Theaters responded. Last year two luxury-type theaters in Raleigh upped the ante.
• Raleigh Grande, owned by Charlotte-based Carolina Theaters, renovated its 16-theater building on Grove Barton Road, re-opening in November. Upgrades included plush leather recliners, reserved seating and a renovated refreshment and lobby area. Beer, wine, soda-refill stations, gourmet popcorn that’s popped on-site and additional food options, such as hummus and fresh bread from Raleigh’s Neomonde—not to mention fountain Cheerwine—are big draws.
“Once you have a beer with a movie, how can you not have a beer again?” Steve Scruggs, Raleigh Grande’s general manager laughs. “Honestly … [with reserved seating] there’s no rushing, pushing and shoving, especially on opening weekends. It takes the stress out of going to the movies.”
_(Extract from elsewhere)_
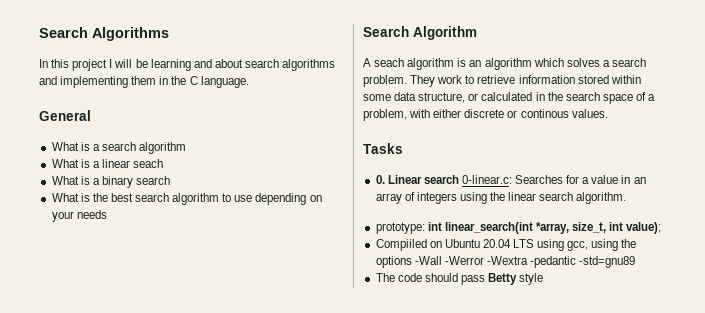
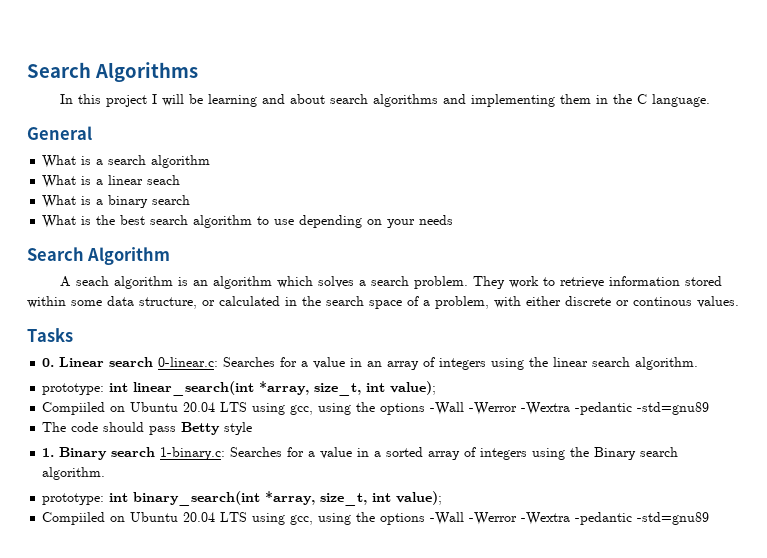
(544, 279) none -> [42,447,679,460] [42,467,106,480] [42,491,443,506] [42,512,710,525] // 1. Binary search 1-binary.c: Searches for a value in a sorted array of integers using the Binary search algorithm. // prototype: int binary_search(int *array, size_t, int value); // Compiiled on Ubuntu 20.04 LTS using gcc, using the options -Wall -Werror -Wextra -pedantic -std=gnu89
Scruggs says that, pre-renovation, Raleigh Grande’s ticket prices were the least expensive in the city. Today they’re on par with traditional theaters’ pricing, but offer non-traditional comforts. Adult prices for weekend matiness are $8 per person; evening is $11. (With the exception of 3D movies, which are $3.25 more.) Tuesday’s ticket prices are $6 all day, he adds.
• Cary’s luxury theater, CineBistro, opened in Waverly Place in September. Owned by Cobb Theaters, which has nine other CineBistro locations in the U.S., CineBistro’s edge is the dinner-and-a-movie idea coupled with oversized recliners and adults-only atmosphere for shows beginning after 6 p.m. (Those under 21 are welcome at earlier shows when accompanied by a parent or guardian.)
Raleigh resident Sarah Norris, who saw “Star Wars: The Force Awakens” with friends and her 7-year-old son, says the extra cost (ticket prices between $12 and $14.50) is worth it considering the seating and unlimited popcorn.
“I never once had the chaotic crowd feeling, which is huge when you have a child,” she says. “The stress of lines inside and out are completely taken away.”
• Another theater, Henderson’s Raleigh Road drive-in, attracts patrons with current releases, fresh air and nostalgia. The outdoor theater is open Fridays and Saturdays from March to December and movie-goers pay per person (rather than 1960s “by the car” style.) Tickets range from $4 to $7. Perks include a pet-friendly environment, double features and a playground. You can sit in your car or outside on lawn chairs or blankets.